Depuis maintenant le 1er octobre 2017, 6 facteurs de risques continuent à relever du dispositif de prévention et de déclaration du C2P (contre 10 auparavant) :

Facteurs de risques en vigueur depuis janvier 2015 :

  • Activités exercées en milieu hyperbare
  • Travail de nuit
  • Travail en équipes successives alternantes
  • Travail répétitif

Facteurs de risques en vigueur depuis juillet 2016 :

  • Températures extrêmes
  • Bruit

Les quatre facteurs de risques suivants sont sortis du périmètre du dispositif C2P au 01/10/2017 :

- Manutentions manuelles de charges

- Postures pénibles

- Vibrations mécaniques

- Agents chimiques dangereux

Ces 4 risques ci-dessus font désormais l’objet d’un traitement spécifique au sein du dispositif de départ en retraite anticipée pour pénibilité issu de la réforme des retraites du 9 novembre 2010.



C2P Compte professionnel de prévention


La réponse à apporter pour chacun des 6 facteurs de risque fixés par la Loi est exclusivement binaire en fonction des seuils fixés par décret.

*En dessous du seuil = Pas de Pénibilité

*Au-dessus du seuil = Il y a de la Pénibilité

 

Que prévoit le dispositif C2P ?

  • Le Compte professionnel de prévention a pour objet de définir des seuils annuels minimums d'exposition pour chacun des six facteurs de risques.
  • L’employeur doit déclarer tout(e) salarié(e) exposé(e) à au moins un facteur qui dépasse le seuil fixé et dont la durée du contrat de travail est supérieure ou égale à un mois.
  • Cette déclaration permet au salarié(e) de bénéficier d'un compte et de cumuler des points.

Comment acquérir des points sur le compte professionnel de prévention ?

L’exposition à un ou plusieurs facteurs de risque permet au salarié d’acquérir des points sur son compte professionnel de prévention de la manière suivante :

  • Exposition à un facteur : 3 mois d’exposition (soit 1 trimestre) = 1 point
  • Exposition à plusieurs facteurs (au moins 2) : 3 mois d’exposition = 2 points

Les salariés(es) nés(es) avant juillet 1956 voient leur points doublés :

  • Ils acquièrent 2 points par trimestres s'ils sont exposés à un facteur de risque
  • Et 4 points par trimestre s'ils sont exposés à plusieurs facteurs.

Le Compte professionnel de prévention est ainsi alimenté tout au long de sa carrière, jusqu'à 100 points maximum (non renouvelables) et permet de financer principalement :

  • Un certain nombre de formations professionnelles pour accéder à un poste moins ou non exposé aux facteurs de risques professionnels concernés par le dispositif.
  • Des heures non travaillées, c'est-à-dire un travail à temps partiel tout en conservant son salaire.
  • La validation de trimestres d'assurance retraite (majoration de durée d'assurance), dans la limite de 8 trimestres ; cette utilisation peut permettre d'anticiper jusqu'à 2 ans l'âge de départ à la retraite par rapport à l'âge légal.

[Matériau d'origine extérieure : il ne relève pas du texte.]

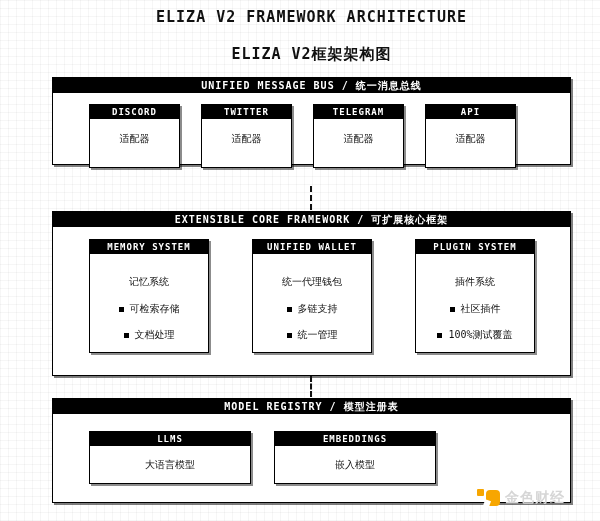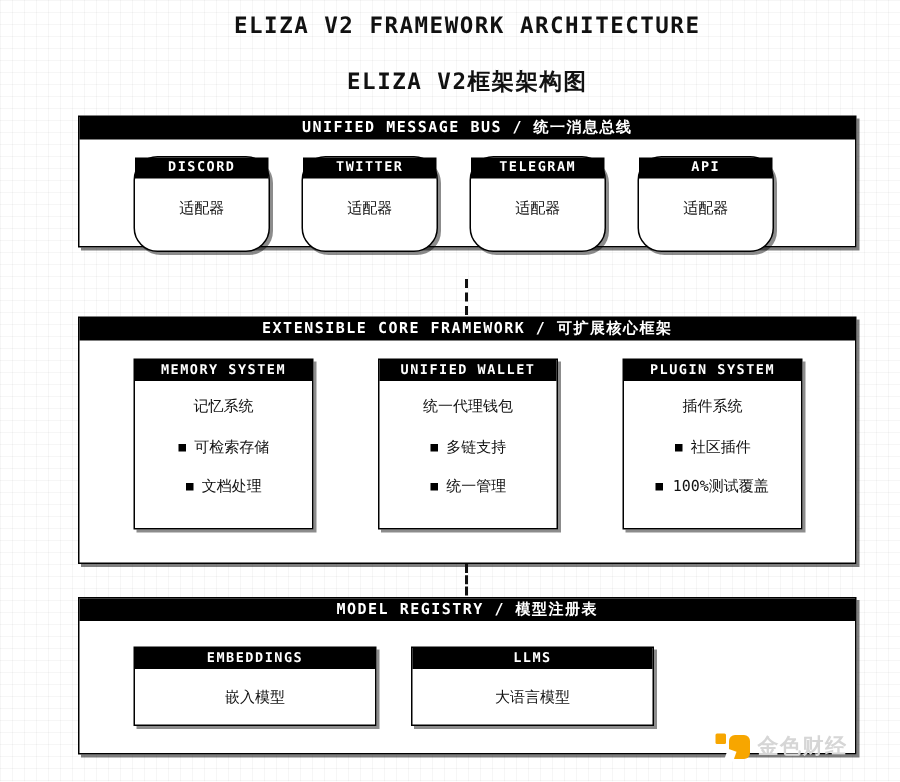--- a/index.html
+++ b/index.html
@@ -48,38 +48,38 @@
 
   #section-bus   .section-body { padding: 11px 0 0 36px; gap: 21px; }
   #section-core  .section-body { padding: 12px 0 0 36px; gap: 43px; }
   #section-model .section-body { padding: 17px 0 0 36px; gap: 23px; }
 
   .node {
     background: #ffffff;
     border: 1px solid #000;
     box-shadow: 2px 2px 0 rgba(0,0,0,0.45);
   }
-  #section-bus   .node { width: 91px;  height: 64px; border-radius: 16px;  }
+  #section-bus   .node { width: 91px;  height: 64px;  }
   #section-core  .node { width: 120px; height: 114px; }
   #section-model .node { width: 162px; height: 53px;  }
 
   .node-header {
     height: 14px;
     line-height: 14px;
     background: #000;
     color: #fff;
     font-size: 9px;
     font-weight: bold;
     text-align: center;
     letter-spacing: 1px;
     white-space: nowrap;
   }
   .node-body { text-align: center; font-size: 10px; color: #111; }
   #section-bus   .node-body { padding-top: 13px; }
-  #section-core  .node-body { padding-top: 10px; }
+  #section-core  .node-body { padding-top: 21px; }
   #section-model .node-body { padding-top: 12px; }
 
   .bullet-list { margin-top: 13px; }
   .bullet-row {
     display: flex;
     align-items: center;
     justify-content: center;
     margin-bottom: 12px;
     font-size: 10px;
     color: #111;
@@ -214,26 +214,26 @@
       </div>
     </div>
   </div>
 
   <div class="connector" id="connector-2"></div>
 
   <div class="section" id="section-model">
     <div class="section-header">MODEL REGISTRY / 模型注册表</div>
     <div class="section-body">
       <div class="node">
+        <div class="node-header">LLMS</div>
+        <div class="node-body">大语言模型</div>
+      </div>
+      <div class="node">
         <div class="node-header">EMBEDDINGS</div>
         <div class="node-body">嵌入模型</div>
-      </div>
-      <div class="node">
-        <div class="node-header">LLMS</div>
-        <div class="node-body">大语言模型</div>
       </div>
     </div>
   </div>
 
   <div class="watermark">
     <span class="wm-logo">
       <span class="wm-sq-small" style="background: rgb(247, 166, 0);"></span>
       <span class="wm-sq-big" style="background: rgb(247, 166, 0);"></span>
       <span class="wm-notch"></span>
     </span>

Les droits sont ouverts tout au long de la carrière du/de la salarié(e), indépendamment des changements d'employeurs et des périodes de non-emploi.

L’ensemble des points accumulés restent acquis jusqu'à consommation totale, départ à la retraite ou décès du titulaire du compte.

Pourquoi a-t-on créé le C2P ?

Le Compte professionnel de prévention présente maintenant un double objectif :

1/ Contribuer à réduire les effets de l'exposition aux risques en :

  • Favorisant la formation : les 20 premiers points acquis sont réservés à la formation professionnelle (sauf cas particuliers). Ainsi, vous pouvez recourir à une formation afin de réduire votre exposition aux facteurs de risques, ou accéder à un emploi non exposé.
  • Réduisant le temps d’exposition avec le temps partiel. 
  • Incitant l’employeur à mettre en place des mesures de prévention. Ainsi, l'exposition est évaluée après prise en compte des mesures de protection individuelle et collective mises en place dans l'entreprise.

2/ Redéfinir les droits à la retraite (durée d’assurance majorée) en prenant en compte les différentes périodes d’exposition aux risques des salariés(es).